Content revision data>
########################################

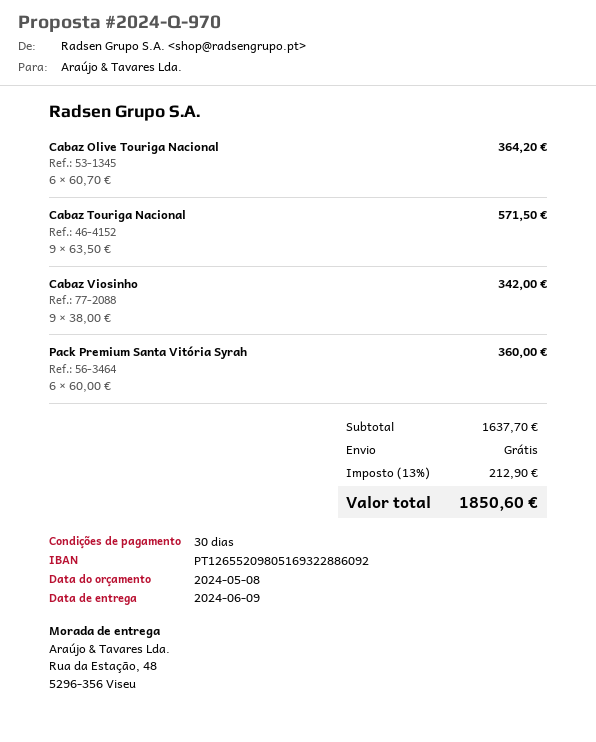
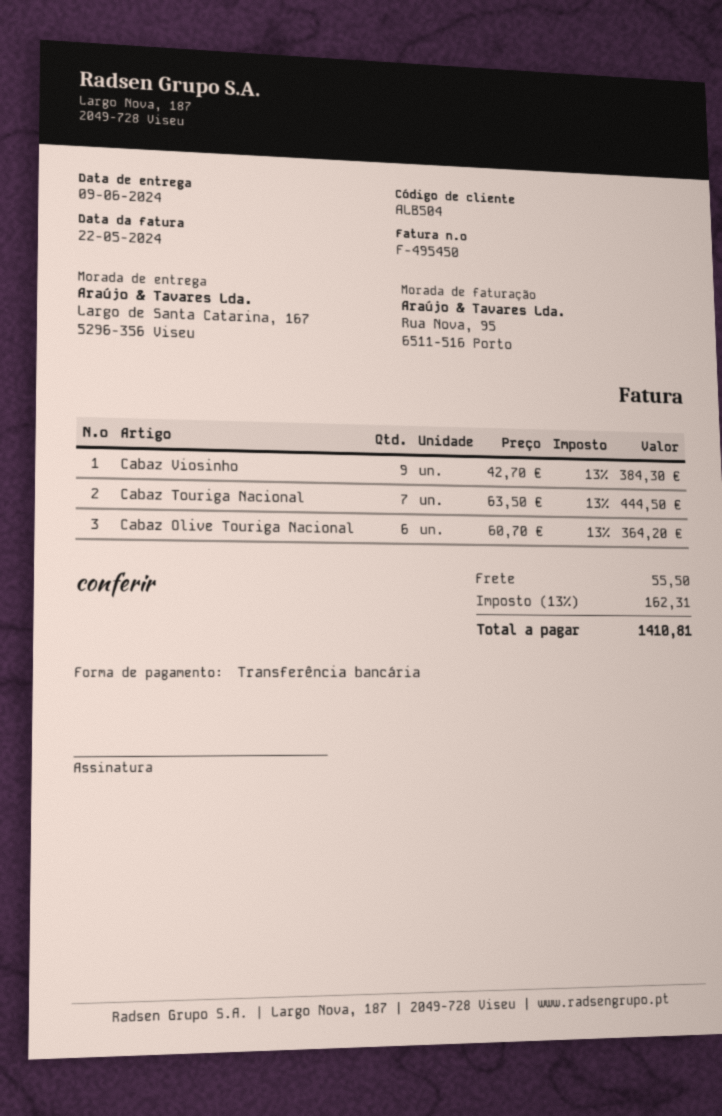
ship to: Rua da Estação, 48, 5296-356 Viseu -> Largo de Santa Catarina, 167, 5296-356 Viseu
Cabaz Touriga Nacional: 9 x 63.50 = 571.50 -> 7 x 63.50 = 444.50
Cabaz Viosinho: 9 x 38.00 = 342.00 -> 9 x 42.70 = 384.30
Pack Premium Santa Vitória Syrah: 6 x 60.00 = 360.00 -> none
shipping: 0.00 -> 55.50
tax: 13% = 212.90 -> 13% = 162.31
total: 1850.60 -> 1410.81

########################################

Task description> Restate every line above word for word. Do not carry over the images.

Problem solution>
ship to: Rua da Estação, 48, 5296-356 Viseu -> Largo de Santa Catarina, 167, 5296-356 Viseu
Cabaz Touriga Nacional: 9 x 63.50 = 571.50 -> 7 x 63.50 = 444.50
Cabaz Viosinho: 9 x 38.00 = 342.00 -> 9 x 42.70 = 384.30
Pack Premium Santa Vitória Syrah: 6 x 60.00 = 360.00 -> none
shipping: 0.00 -> 55.50
tax: 13% = 212.90 -> 13% = 162.31
total: 1850.60 -> 1410.81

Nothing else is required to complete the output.